International career
- 1911: England Amateurs / 2 / (0)

= Sid Hoad =

English footballer

Sidney James Hoad (27 December 1890 – 1 January 1973) was an English professional footballer who played as an outside right. He played over 250 matches in the Football League, for four clubs.

==Football career==

===Blackpool===
Hoad began his career with Second Division Blackpool in 1909. He made his debut for the club two-thirds of the way through the 1909–10 campaign, in a 3–2 defeat at Leicester Fosse on 12 February.

The following season, 1910–11, he made 25 League appearances and scored three goals. His first strike was the only goal of the game in a victory at West Bromwich Albion on 3 December. The second was in a 2–2 draw at Huddersfield Town on 4 February. The third came in a 2–1 defeat to Fulham at Bloomfield Road in not only the penultimate game of the season, but his penultimate game for the club. He departed for Manchester City during the close season.

While at Blackpool, Hoad became the club's first international player when he won three caps for the England amateur national football team against Wales and Belgium.

===Manchester City and Rochdale===
Hoad moved to Football League First Division side Manchester City in May 1911 and went on to make a total of 68 first-team appearances for the club. During the First World War he guested for Tottenham Hotspur and Scotswood, before joining Central League side Rochdale in September 1920. Rochdale were one of the founder members of the Third Division North the following campaign, and Hoad scored twice in 18 matches during the first half of the 1921–22 campaign.

===Nelson===
In January 1922, Hoad moved to fellow Third Division North club Nelson for an undisclosed fee, believed to be the largest sum ever paid by the club at the time.

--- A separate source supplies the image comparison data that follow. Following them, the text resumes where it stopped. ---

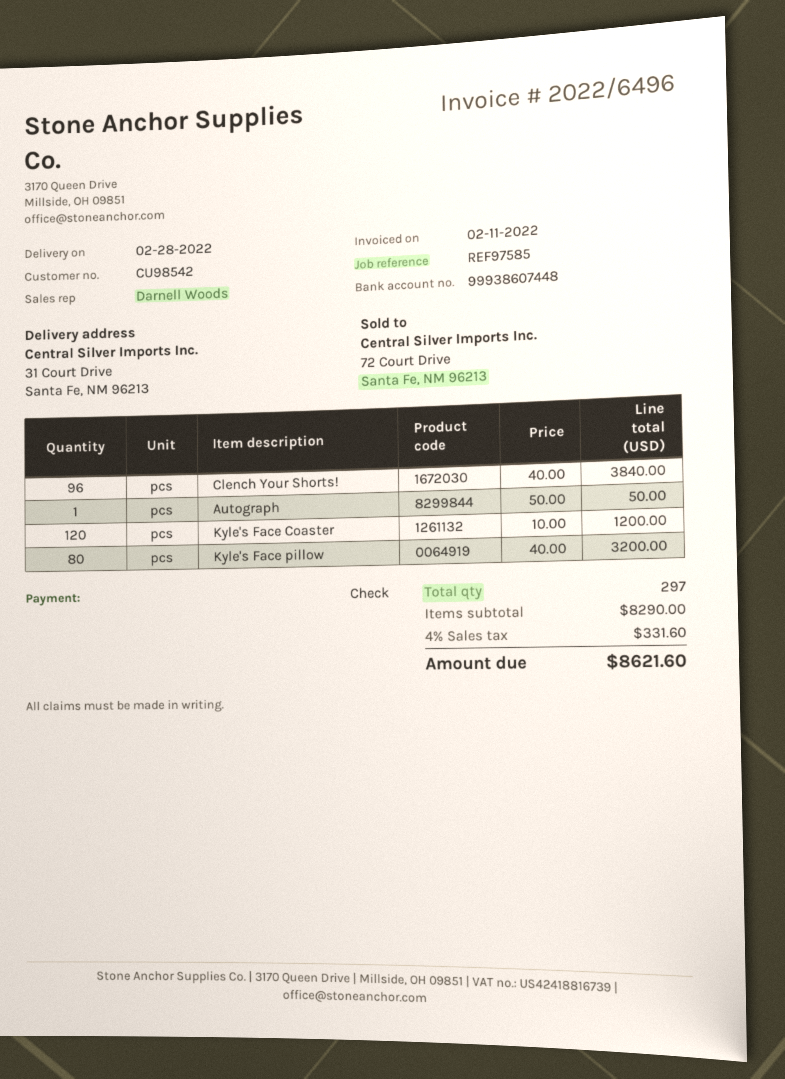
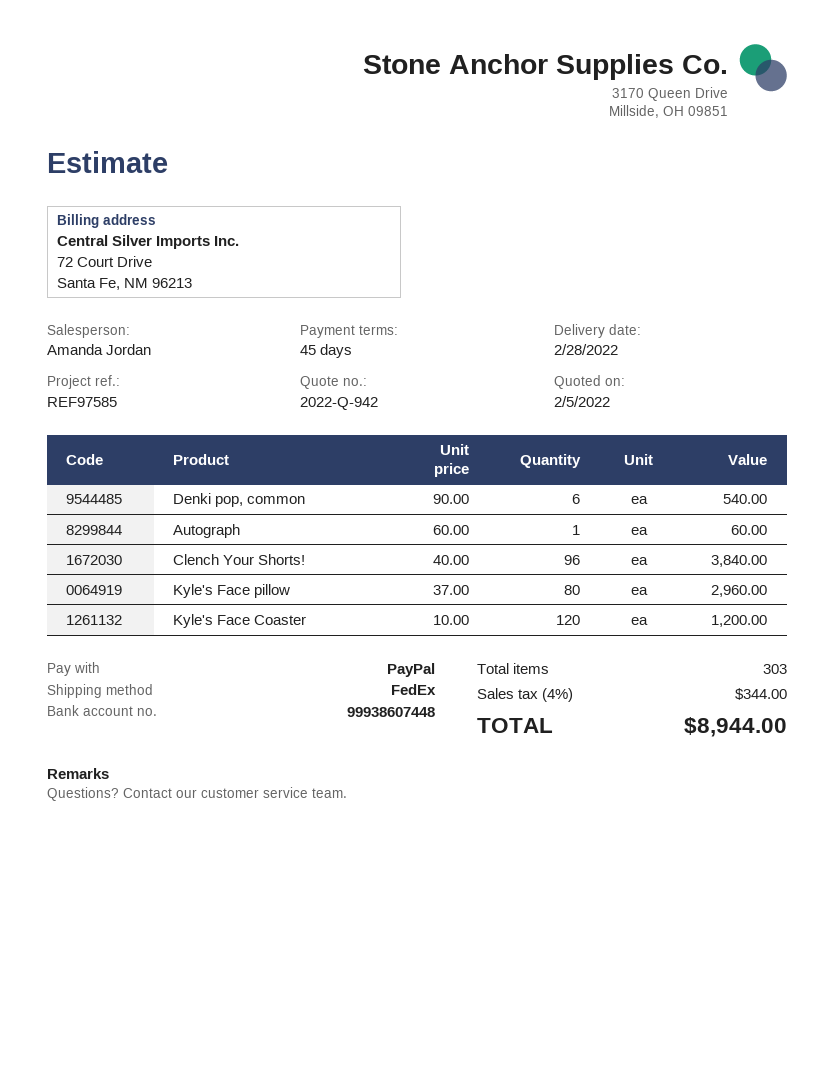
sales rep: Darnell Woods -> Amanda Jordan
payment method: cheque -> PayPal
Autograph: 1 x 50.00 = 50.00 -> 1 x 60.00 = 60.00
Kyle's Face pillow: 80 x 40.00 = 3200.00 -> 80 x 37.00 = 2960.00
Denki pop, common: none -> 6 x 90.00 = 540.00
total quantity: 297 -> 303
tax: 4% = 331.60 -> 4% = 344.00
total: 8621.60 -> 8944.00

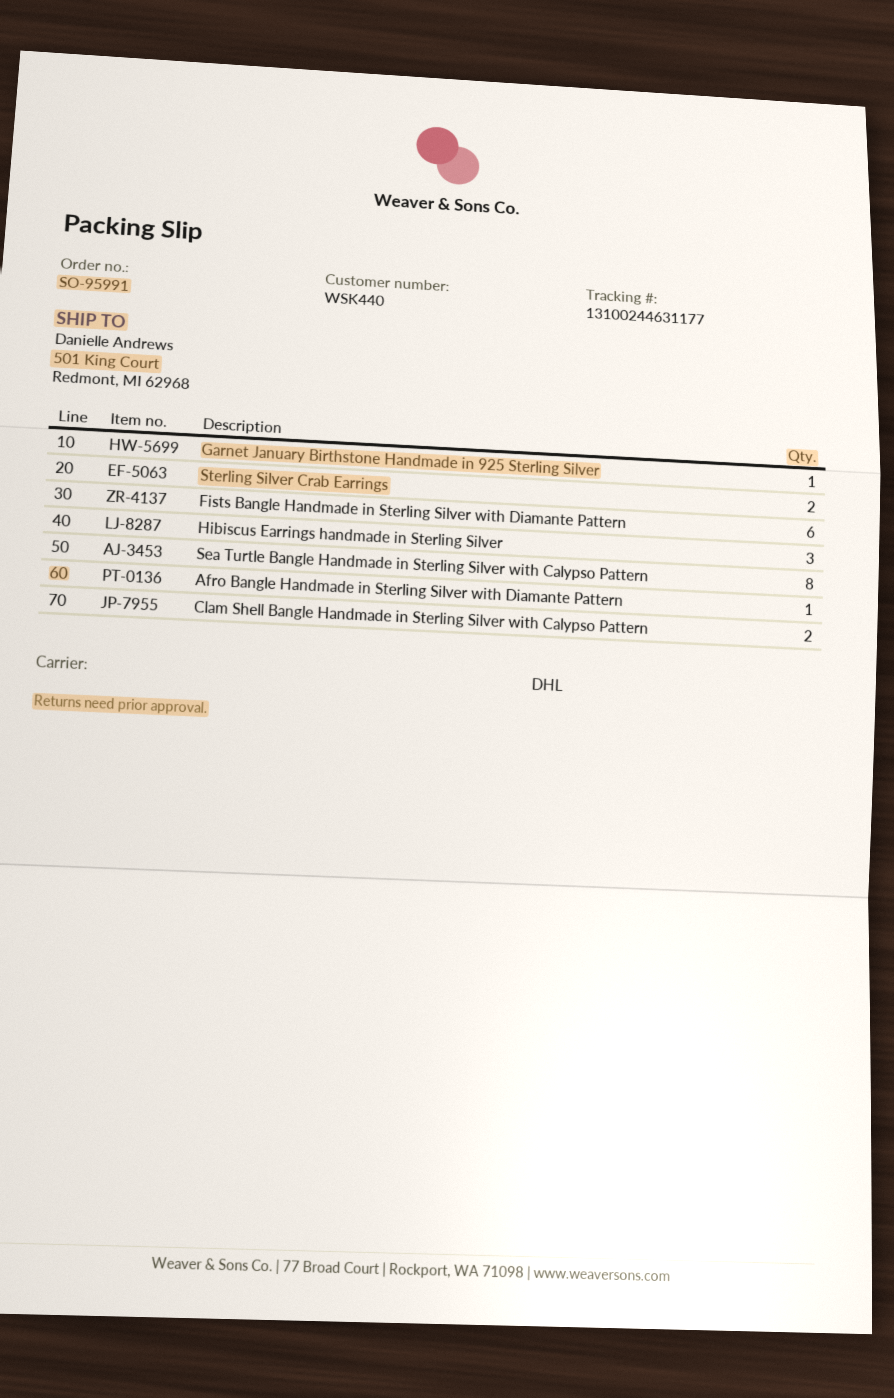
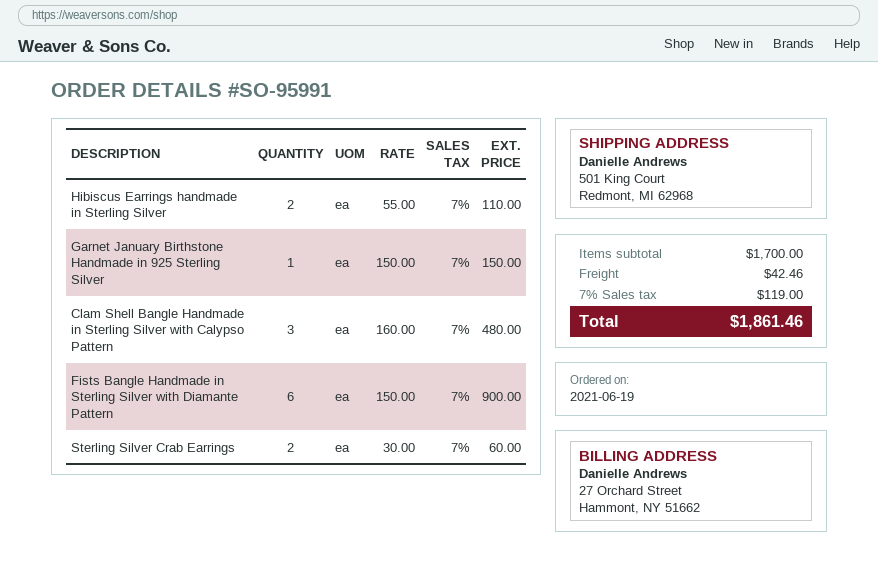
Hibiscus Earrings handmade in Sterling Silver: 3 -> 2
Sea Turtle Bangle Handmade in Sterling Silver with Calypso Pattern: 8 -> none
Afro Bangle Handmade in Sterling Silver with Diamante Pattern: 1 -> none
Clam Shell Bangle Handmade in Sterling Silver with Calypso Pattern: 2 -> 3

He made his debut for Nelson in the 0–4 defeat to Hartlepools United and played 16 matches during the remainder of the season. Hoad scored his first goal for Nelson in the 4–0 win against Durham City on 10 February 1923, and was a key member of the team that won the Third Division North championship in 1922–23. Said to have "very smart" footwork and described as "one of the fastest wingers in the Third Division", Hoad remained at Seedhill until the end of the 1926–27 season, making a total of 157 first-team appearances and scoring 13 goals for the club.

After leaving Nelson, Hoad had a short spell in non-league football with Hurst before retiring from the game at the age of 37.

==Personal life==
Hoad was born in Eltham, London, on 27 December 1890. His father, Joseph, was a greyhound trainer. While playing as an amateur for Blackpool and Manchester City, he trained as a lawyer but did not pursue a career in law, instead progressing to professional football. Football was not a great source of income at this time and Hoad worked as a Court Writer and as a Commercial Traveller. He married Clara Hacking and had one daughter Nancy. Hoad served as a private in the Army Service Corps during the First World War. Hoad died in Whitefield, Lancashire, on 1 January 1973 at the age of 82.